Learn across domains. Cooking as analogy to sport comes naturally. I learned a lot of this through numerous MasterClasses on cooking.

1. "All cooking is about time and temperature." - Thomas Keller  That works for sports through time and intensity invested.

2. "Cooks cook to nurture people." Coaches coach to nurture, too. Be positive. Add value. Help players make memories. 

3. Use the tools of refinement. My second favorite tool of refinement in the kitchen is the 'offset spatula' (below). 


It's great for frosting cakes, turning fish in a pan, and serving brownies or cornbread out of a pan. My favorite tool for cooking and sport is PRACTICE.


4. Upgrade your flavor palette. Our palette helps us create great dishes.
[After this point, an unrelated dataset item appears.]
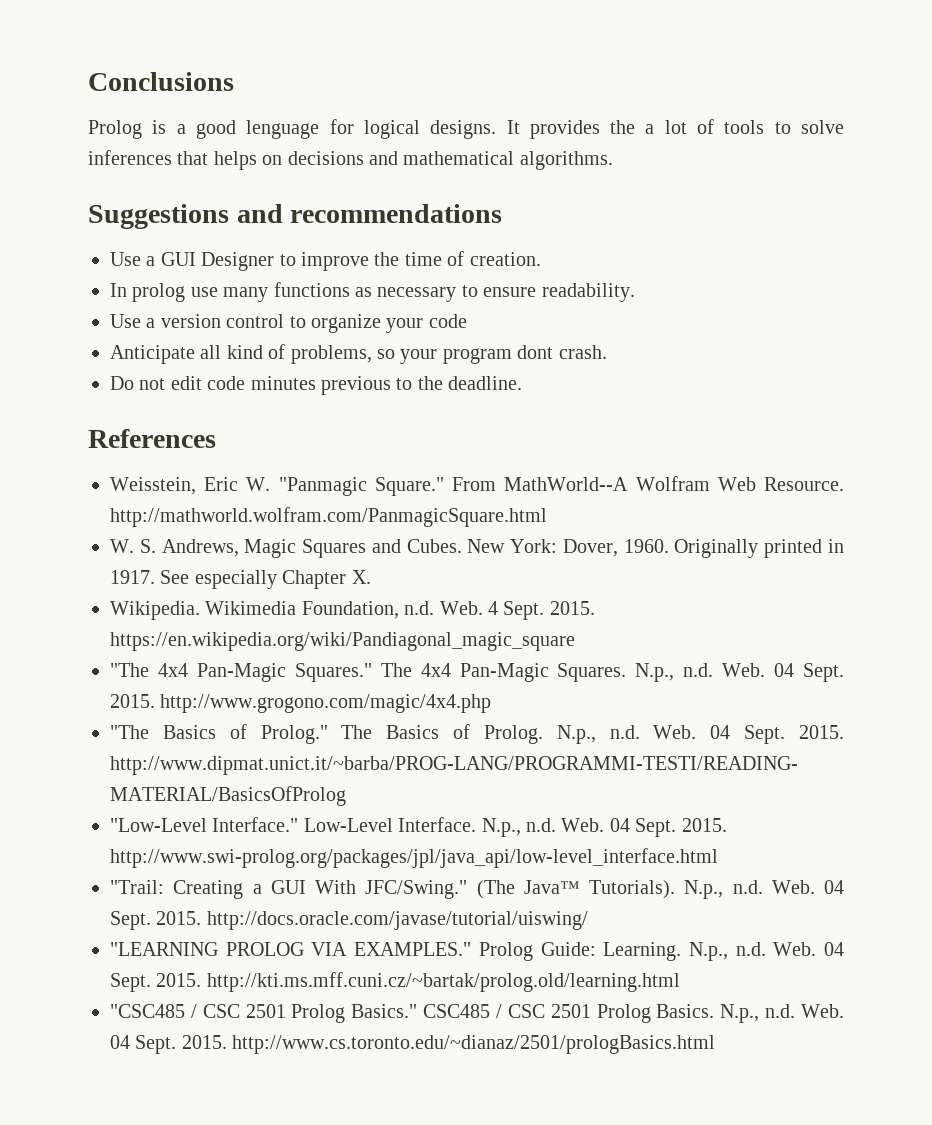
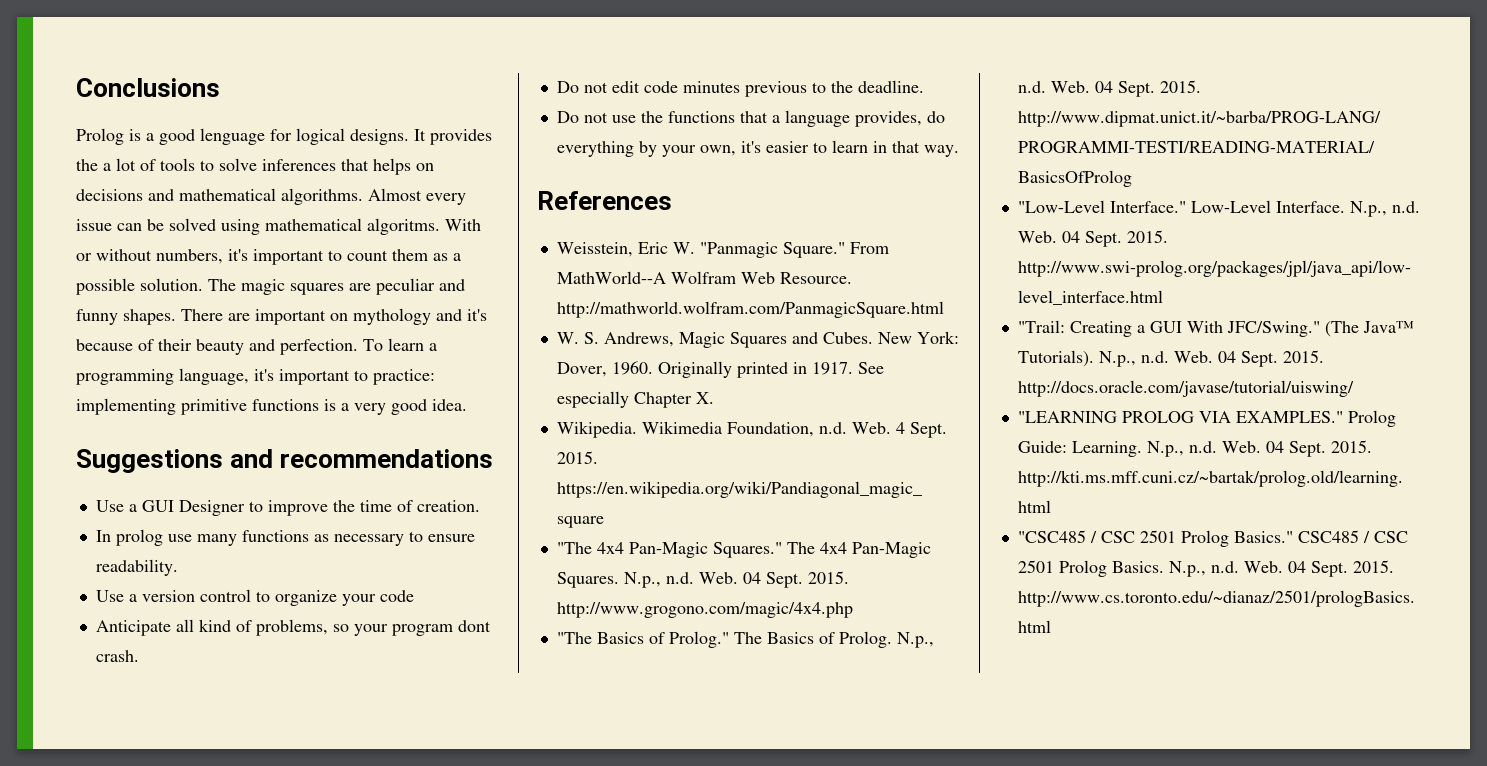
(613, 160) none -> [368,188,466,205] [76,218,481,235] [76,249,461,265] [76,278,465,295] [76,308,487,325] [76,338,437,355] [76,368,435,385] [76,398,467,415] Almost every issue can be solved using mathematical algoritms. With or without numbers, it's important to count them as a possible solution. The magic squares are peculiar and funny shapes. There are important on mythology and it's because of their beauty and perfection. To learn a programming language, it's important to practice: implementing primitive functions is a very good idea.
(523, 383) none -> [556,110,945,127] [556,140,959,157] // Do not use the functions that a language provides, do everything by your own, it's easier to learn in that way.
Samin Nosrat teaches "salt, fat, acid, heat." That reminds me about "four ways to score." What are your 'four ways to score'? If you can't enumerate them, they don't exist. 

5. "Make the gnocchi." - Thomas Keller  "Repetition makes reputations." John Wooden said of Bill Walton that "he never got tired of doing the little things, practicing footwork." Another Wooden staple, EDIRx5 - explanation, demonstration, imitation, and repetition times five. 

What are your three things? In The Bear, chef Sydney says most restaurants aren't great at desserts. In his leadership MasterClass, Jocko Willink says that one of his guys says, "I can only remember three things. What are they?"  


My second dessert is this ice cream topping from Amaretto (the alcohol cooks off), brown sugar, chopped almonds, and butter. Experiment with the proportions. You won't go wrong. 

I'm still looking for my third dessert...it would be chocolate, probably chocolate trifle (cake, pudding, whipped cream). 

What are my "sports three?" They work across sports. 
  • No easy scores. Make opponents work for their scores. 
  • Take quality shots. 
  • Excellent teams don't give games away. "The ball is gold." Value the ball. Take care of the ball. 
Lagniappe.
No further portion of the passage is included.